80 years later, the figures that appear in Stagecoach, Ford's first great Western of the sound era, have become archetypes: the Andy Devine coachman, the Thomas Mitchell alcoholic, the John Carradine card-sharp, the John Wayne hero. They all appear in Song of the Prairie. A stagecoach is pulled along by a team of four horses, two men sitting atop, a pipe-smoking driver and another man riding shotgun, who never stops drinking from bottles of whisky under his seat, tossing empty bottles along the route, with a conspicuous black case conspicuously marked with the word GOLD, and two passengers inside, a large bewhiskered man who remains asleep throughout, and a lone woman, who knits a large sock and who stabilizes the tottering sleeper now and then. A bird flies alongside, chirping, and the woman sings with it. The men atop, and even the horses, turn to watch, enchanted by her song. They are soon joined by a lone rider, who sings, ducking as empty whisky bottles fly past (John Wayne's Ringo Kid doesn't sing, but Gene Autry and Roy Rogers did). The woman hands a red book to the rider, riding alongside the stagecoach. He throws it in the air and shoots his pistol at it, the coachman catches it when it falls and passes it back to the woman inside. Still singing, she holds out the woolen sock she's been knitting and he takes it. Holding it aloft, the rider waves goodbye to her with his hat, his clever horse spinning triumphantly. On the pages inside the book are bullet holes in the shape of a heart.
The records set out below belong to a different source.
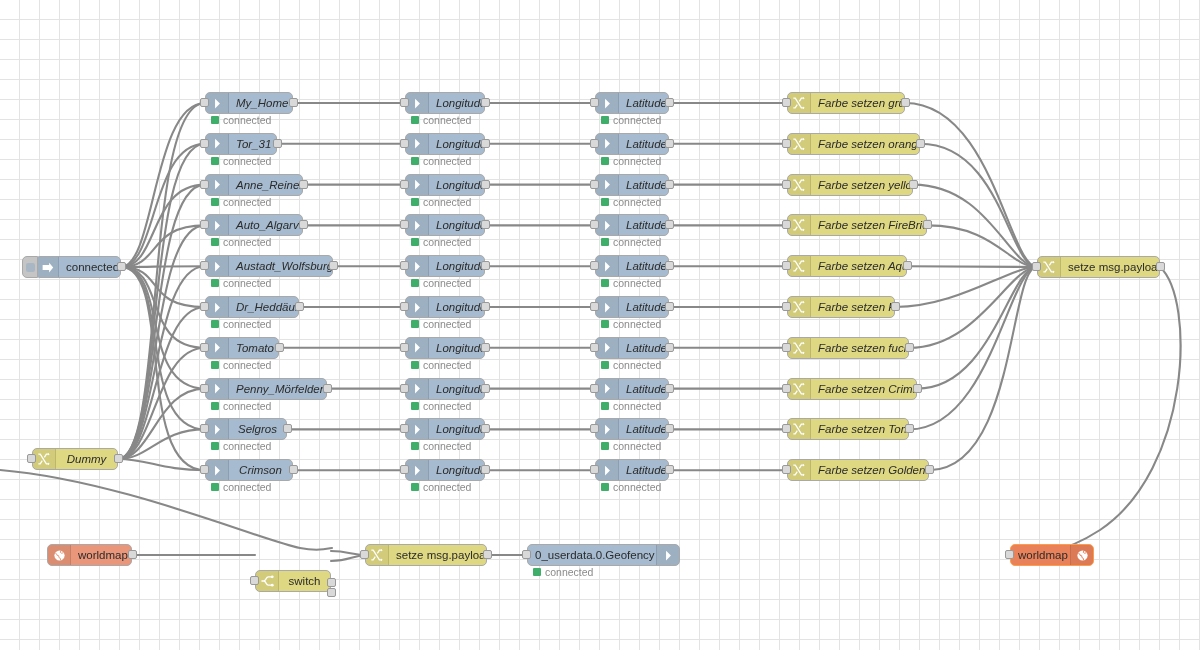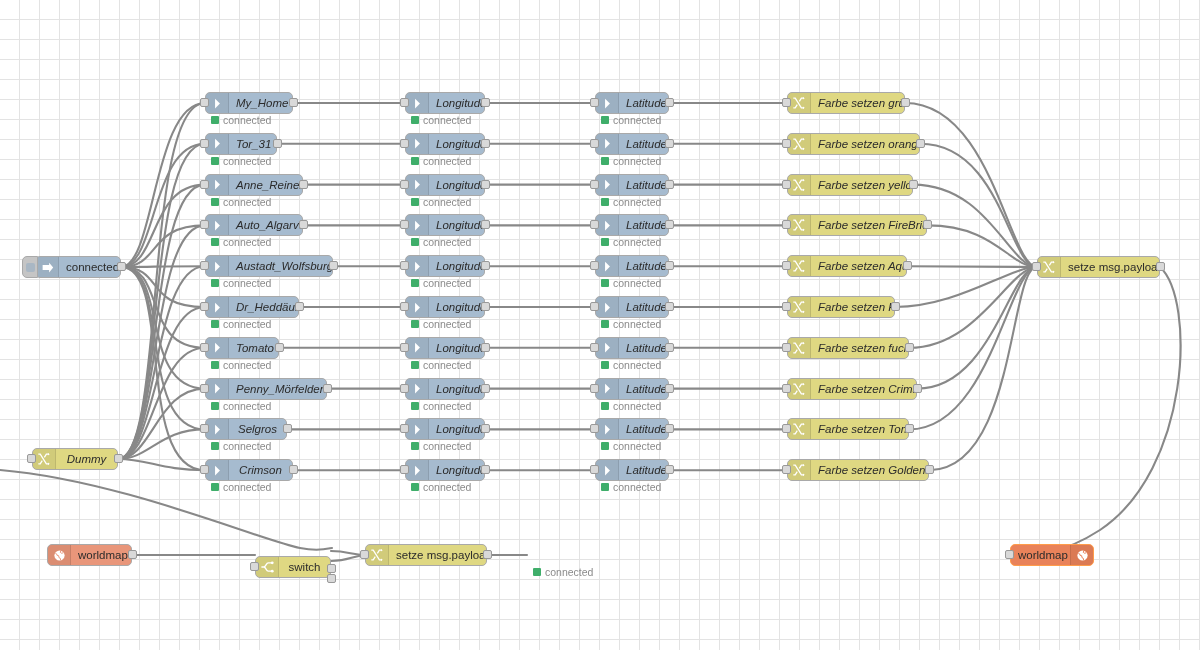--- a/index.html
+++ b/index.html
@@ -772,6 +772,15 @@
     <div class="port out"></div>
   </div>
 
+  <div class="node n-blue" id="node-geofency" style="left:527px;top:544px;width:153px;">
+    <div class="lbl ctr">0_userdata.0.Geofency</div>
+    <div class="ico right">
+      <svg class="gly" width="13" height="13" viewBox="0 0 16 16">
+          <path d="M5 2l6 6-6 6z" fill="#fff"></path>
+        </svg>
+    </div>
+    <div class="port in"></div>
+  </div>
   <div class="status" style="left:533px;top:566px;">
     <span class="dot"></span>
     <span>connected</span>

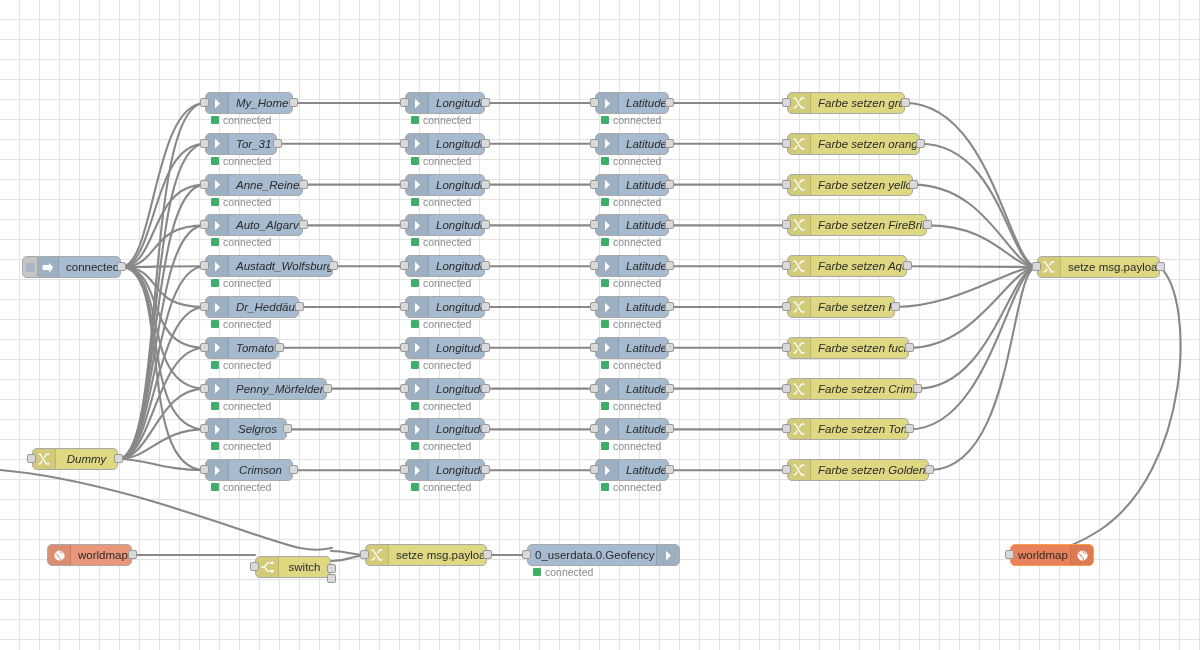--- a/index.html
+++ b/index.html
@@ -745,7 +745,7 @@
     <div class="port out"></div>
   </div>
 
-  <div class="node n-yellow" id="node-switch" style="left:255px;top:556px;width:76px;">
+  <div class="node n-yellow" id="node-switch" style="left:255px;top:570px;width:76px;">
     <div class="ico">
       <svg class="gly" width="14" height="14" viewBox="0 0 16 16">
         <path d="M14 3.2H9.4C6.9 3.2 6.9 8 4.4 8H1.6M14 12.8H9.4C6.9 12.8 6.9 8 4.4 8" stroke="#fff" stroke-width="1.5" fill="none"></path>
The stagecoach arrives in a darkened canyon. The stagecoach stops when a man appears on the trail. He climbs aboard and charms the woman with a card trick. Night falls. The crew and passengers adjourn at a farm house. A coyote sings plaintively in the distance (an English horn). Trnka turns the card sharp into the villain, and the attackers of the stagecoach into Mexicans, and they are after the gold. It is guarded by the heavy-drinking coachman, who is sleeping it off atop the stagecoach. He has run out of whisky, so the bandit poisons one bottle and offers it to the guard. He drinks it down, and the only ill effect the poison has on him is that when he spits whatever his spittle hits is vaporized.
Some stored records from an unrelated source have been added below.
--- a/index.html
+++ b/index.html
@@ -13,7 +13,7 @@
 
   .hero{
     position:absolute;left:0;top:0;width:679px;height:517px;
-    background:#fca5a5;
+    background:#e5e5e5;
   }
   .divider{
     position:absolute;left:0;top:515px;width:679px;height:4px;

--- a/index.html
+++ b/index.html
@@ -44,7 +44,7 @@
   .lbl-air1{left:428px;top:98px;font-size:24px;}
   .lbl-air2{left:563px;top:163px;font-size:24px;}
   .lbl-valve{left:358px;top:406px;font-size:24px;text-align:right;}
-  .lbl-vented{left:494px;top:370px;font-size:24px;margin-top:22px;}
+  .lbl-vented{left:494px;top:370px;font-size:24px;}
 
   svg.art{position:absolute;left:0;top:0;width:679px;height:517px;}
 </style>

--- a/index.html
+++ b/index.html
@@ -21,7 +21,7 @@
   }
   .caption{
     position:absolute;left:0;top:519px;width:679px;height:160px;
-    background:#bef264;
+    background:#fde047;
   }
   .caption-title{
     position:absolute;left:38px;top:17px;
The next morning, the stagecoach continues on its journey. The bandits attack on horseback and the woman cries for help. The singing cowboy hears her and gallops to the rescue, tracking the stagecoach by the many empty whisky bottles along the trail. He arrives on the scene in time to see the villain riding away with the woman across his saddle. The hero shoots all the bandits and chases the card-sharp into the canyon. Trnka creates enough surprises to make the hero's triumph both exciting and funny.
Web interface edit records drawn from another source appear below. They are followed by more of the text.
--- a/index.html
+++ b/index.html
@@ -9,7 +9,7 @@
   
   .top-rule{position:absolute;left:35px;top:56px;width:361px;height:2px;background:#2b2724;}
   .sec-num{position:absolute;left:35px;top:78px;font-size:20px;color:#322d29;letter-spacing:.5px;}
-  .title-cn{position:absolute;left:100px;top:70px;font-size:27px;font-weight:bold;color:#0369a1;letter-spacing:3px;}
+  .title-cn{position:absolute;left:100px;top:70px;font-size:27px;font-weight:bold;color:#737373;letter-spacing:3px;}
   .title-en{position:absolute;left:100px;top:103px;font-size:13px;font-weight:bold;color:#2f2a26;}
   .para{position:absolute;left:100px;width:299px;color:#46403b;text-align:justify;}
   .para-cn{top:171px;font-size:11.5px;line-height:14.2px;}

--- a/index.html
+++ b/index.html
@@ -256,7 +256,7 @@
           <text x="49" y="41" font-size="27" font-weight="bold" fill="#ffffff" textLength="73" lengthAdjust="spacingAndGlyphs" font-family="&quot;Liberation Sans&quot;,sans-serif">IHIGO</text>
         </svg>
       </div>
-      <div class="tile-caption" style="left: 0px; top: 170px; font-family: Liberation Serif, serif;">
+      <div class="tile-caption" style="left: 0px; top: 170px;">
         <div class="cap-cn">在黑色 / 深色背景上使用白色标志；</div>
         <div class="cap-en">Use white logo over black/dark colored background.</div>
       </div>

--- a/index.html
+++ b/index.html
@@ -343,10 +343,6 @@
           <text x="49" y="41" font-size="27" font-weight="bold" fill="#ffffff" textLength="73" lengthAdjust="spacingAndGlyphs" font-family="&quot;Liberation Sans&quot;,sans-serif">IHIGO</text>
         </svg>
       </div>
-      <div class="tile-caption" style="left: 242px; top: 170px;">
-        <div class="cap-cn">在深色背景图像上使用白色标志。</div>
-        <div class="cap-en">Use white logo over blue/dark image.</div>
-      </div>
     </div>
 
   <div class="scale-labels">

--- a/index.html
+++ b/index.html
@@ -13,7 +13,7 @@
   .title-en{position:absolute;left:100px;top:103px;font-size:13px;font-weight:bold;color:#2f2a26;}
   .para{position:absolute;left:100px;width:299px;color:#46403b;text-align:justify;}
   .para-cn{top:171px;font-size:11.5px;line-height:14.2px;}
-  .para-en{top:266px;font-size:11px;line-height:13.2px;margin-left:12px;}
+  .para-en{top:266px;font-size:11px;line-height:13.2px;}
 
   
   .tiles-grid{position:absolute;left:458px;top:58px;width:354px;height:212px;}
Having seen the end-credits of Coraline (2009), I knew how many people (more than 500) were involved in its making, but, being old-fashioned I suppose, I sought out one person, or perhaps two, in the credits to whom I could assign ultimate credit for the film, if only in my own head. I am not an auteurist, but I've grown comfortable with the idea that, generally, every film can be attributed to a single guiding intelligence, whether it's a director or a writer or a producer. I may be completely spoiled, but my ideal in the case of stop-motion animators is Jiří Trnka.